The Members of Young Bosnia did not leave much written material behind them before or after embarking on the fateful assassination of Archduke Franz Ferdinand in Sarajevo, making it harder for us to understand their motivations and reasoning.

Princip: About Himself is a set of stenographic notes taken by Dr Martin Pappenheim, who was Princip’s assigned psychiatrist during his imprisonment in Theresienstadt (today Terezín in Czechia) prison-fortress. The notes include two short writings that Dr Pappenheim was able to get Princip to write about himself after much persuasion.

In this edition, the translation of the two letters are included, as well as the German language original of the notes.

NOTES OF A HOSTAGE

Svetozar Ćorović was a prominent Serb writer from the city of Mostar in Herzegovina, born in 1875, before the Congress of Berlin and the Austro-Hungarian occupation of the region. Well-respected for his literary work, he was elected to the parliament of Bosnia and Herzegovina in 1910.

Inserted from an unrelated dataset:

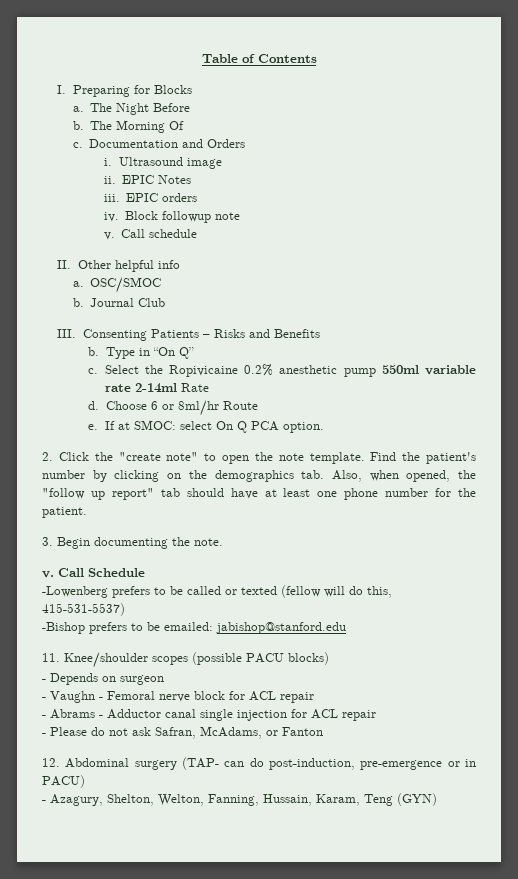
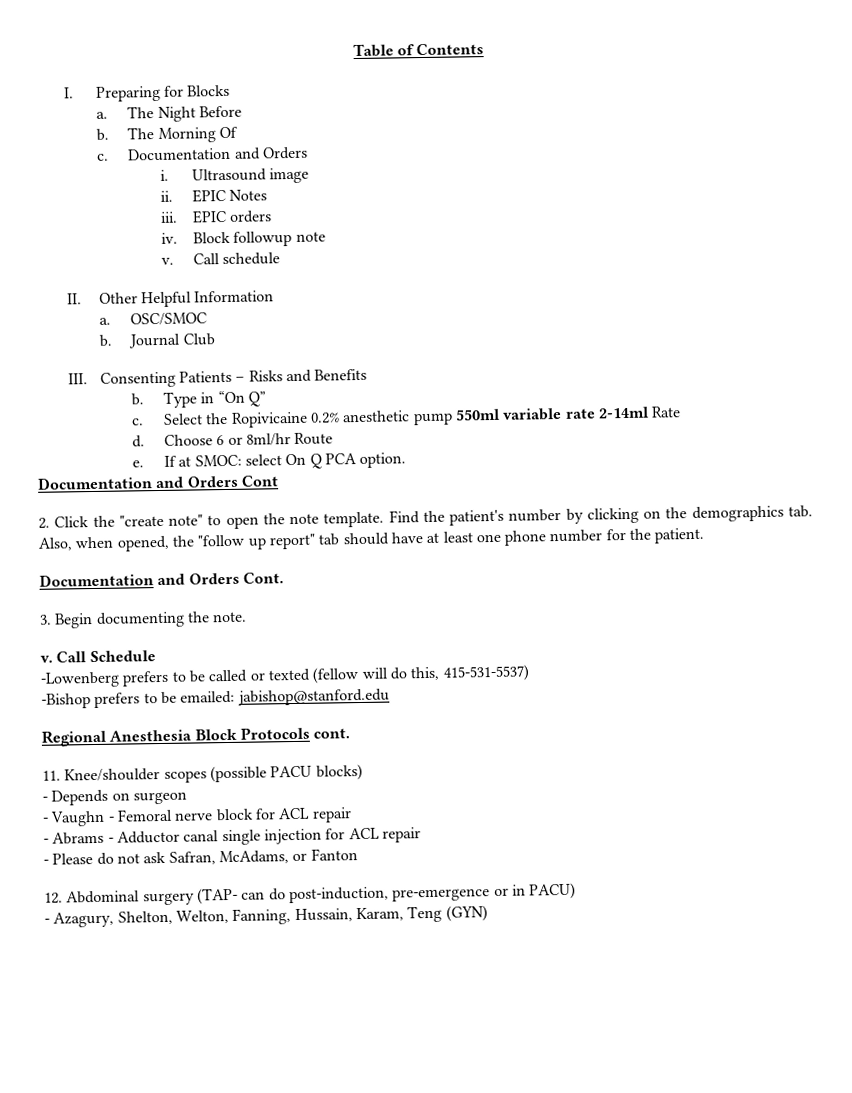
- II. Other helpful info
+ II. Other Helpful Information
+ Documentation and Orders Cont
+ Documentation and Orders Cont.
+ Regional Anesthesia Block Protocols cont.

This, however, did not protect him from being taken as a hostage by the Austro-Hungarian authorities before the start of the Great War in the summer of 1914, with his life guaranteeing the safety of the Austro-Hungarian railways in Bosnia and Herzegovina and the general obeisance of the Serbs in that land.

Ćorović spent 3 years as a hostage in conditions best described in his own words, catching tuberculosis, being released from prison and then being drafted by the military in 1917, before being discharged for poor health and returning to die in his native Mostar in 1919, the same year this work was published.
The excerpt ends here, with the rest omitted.